The Inner Product, November 2002
Jonathan Blow (jon@number-none.com)
Last updated 17 January 2004
 
Toward Better Scripting, Part 2
Related articles:
My Friend, the Covariance Body 
(September 2002)
Toward Better Scripting, Part 1 (October 2002)
 
Last month I proposed a scripting language that automatically maintains history 
about the behavior of its variables, so we can more easily write scripts that 
ask time-oriented questions. I implemented an array of frame-rate-independent 
filters for each variable. The filters converged at different speeds, and I used 
them to estimate the mean and variance of each value over time.
Target Applications
To experiment with the history feature, I chose three time-oriented scripting 
tasks.
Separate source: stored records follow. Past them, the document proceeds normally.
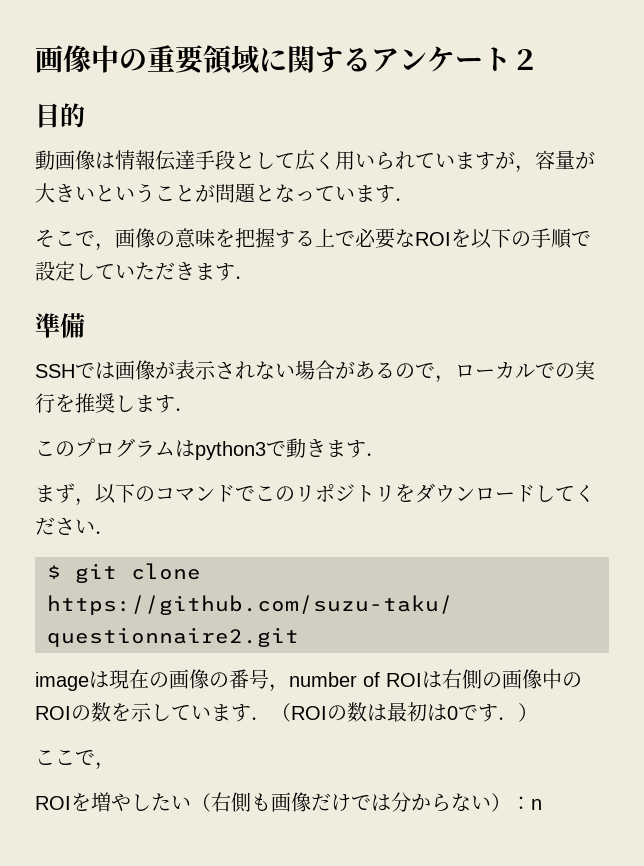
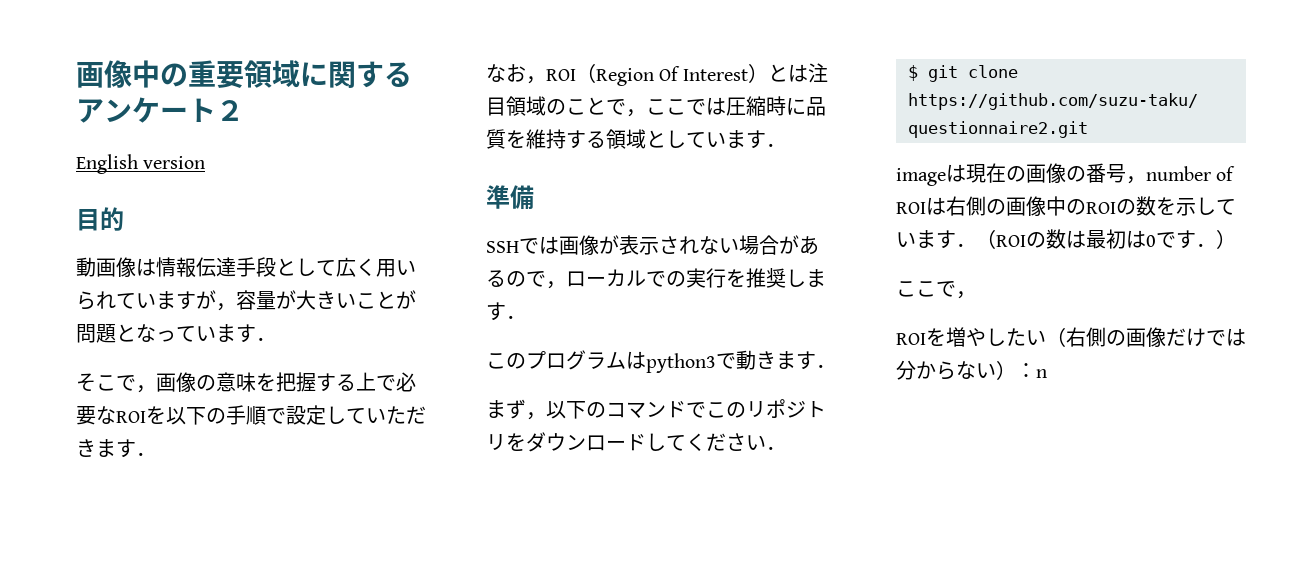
(539, 59) none -> [76,154,206,174] // English version
[95,183,155,203] という -> (356, 300) none
(255, 277) none -> [486,63,828,86] [486,96,826,117] [486,129,786,149] // なお，ROI（Region Of Interest）とは注目領域のことで，ここでは圧縮時に品質を維持する領域としています．
[251,793,271,811] も -> [1106,330,1126,346] の

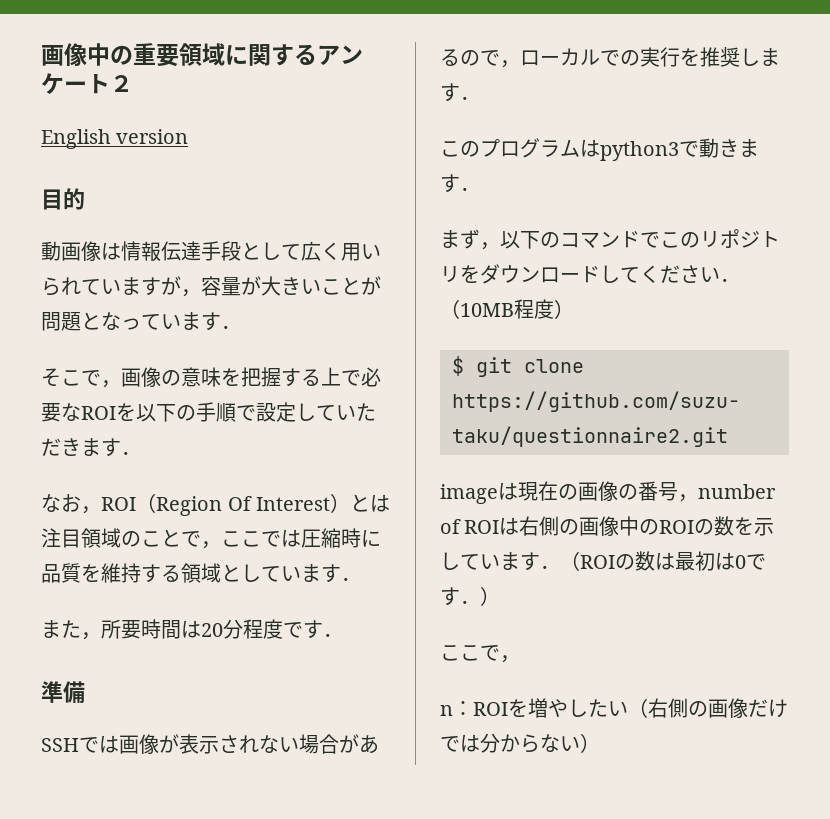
(786, 145) none -> [41,619,343,640] // また，所要時間は20分程度です．
(786, 448) none -> [440,299,574,319] （10MB程度）
(976, 295) none -> [440,701,473,716] n：
[1016,363,1047,378] ：n -> (600, 743) none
I'll run through them one at a time, discussing how they can be 
implemented with the history feature, versus how they would likely be done 
without the feature.
In this month's sample code there are working implementations of all three 
scripts. However, the scripting language is still very simple, because I wanted 
to keep the sample code minimal and easy to understand. The scripts use a 
command/argument syntax with many restrictions; you might think of them as being 
written in a high-level assembly language. Just keep in mind that the length is 
due to syntactic constraints, but the semantics are much more powerful. In this 
article, I will use pseudocode to provide clearer illustrations.
Scenario 1: Dance Dance Revolution Commentator
Dance Dance Revolution (DDR) is a game where you have to press buttons at 
appropriate times. The game gives you a health bar, which we can conceptualize 
as a scalar between 0 and 1. When the health bar reaches 0, you die. A 
commentator says things about your performance, like "You're doing great!"
The problem with current implementations of DDR is that the commentator's words 
are chosen based on the instantaneous value of your health bar. So suppose you 
mess up and come close to losing, but then you start doing extremely well, and 
you're acing all the moves and you feel really good. But then the announcer says 
"You're not following the music!" because, even though you hit the last 20 
targets perfectly, your health bar is still low. So the commentator bludgeons 
your feeling of satisfaction, and he just seems broken (becuse you were 
following the music perfectly when he said that!)
Really, we want the commentator to detect patterns in the player's performance, 
rather than relying on the instantaneous value of the health variable. Not only 
does this increase the accuracy of comments, but it expands the scope of 
available comments. So he can say "Great comeback! For a while I thought you 
were going to lose!", which would have been impossible before.
In the sample code, script1 implements such a commentator. The game engine 
provides an instantaneous "player_goodness" value, ranging from 0 to 1, based on 
how well you hit the last target. The scripting system automatically and 
invisibly filters this value over time. The script queries an estimate of how 
well you've been doing for the past 40 or so seconds, which it uses to output a 
Parappa-style "You're doing bad / okay / good / cool" message.
The script then asks for the derivative of the goodness and queries the 
derivative for a period of about 20 seconds. Along with the earlier goodness 
value, the script picks from a range of appropriate comments, using rules like 
"Was the player doing badly for a while, but now his goodness is increasing?"
The derivative is not directly maintained by the core system. When you ask for 
the derivative, the system approximates it by taking finite differences on the 
history slots for the variable in question.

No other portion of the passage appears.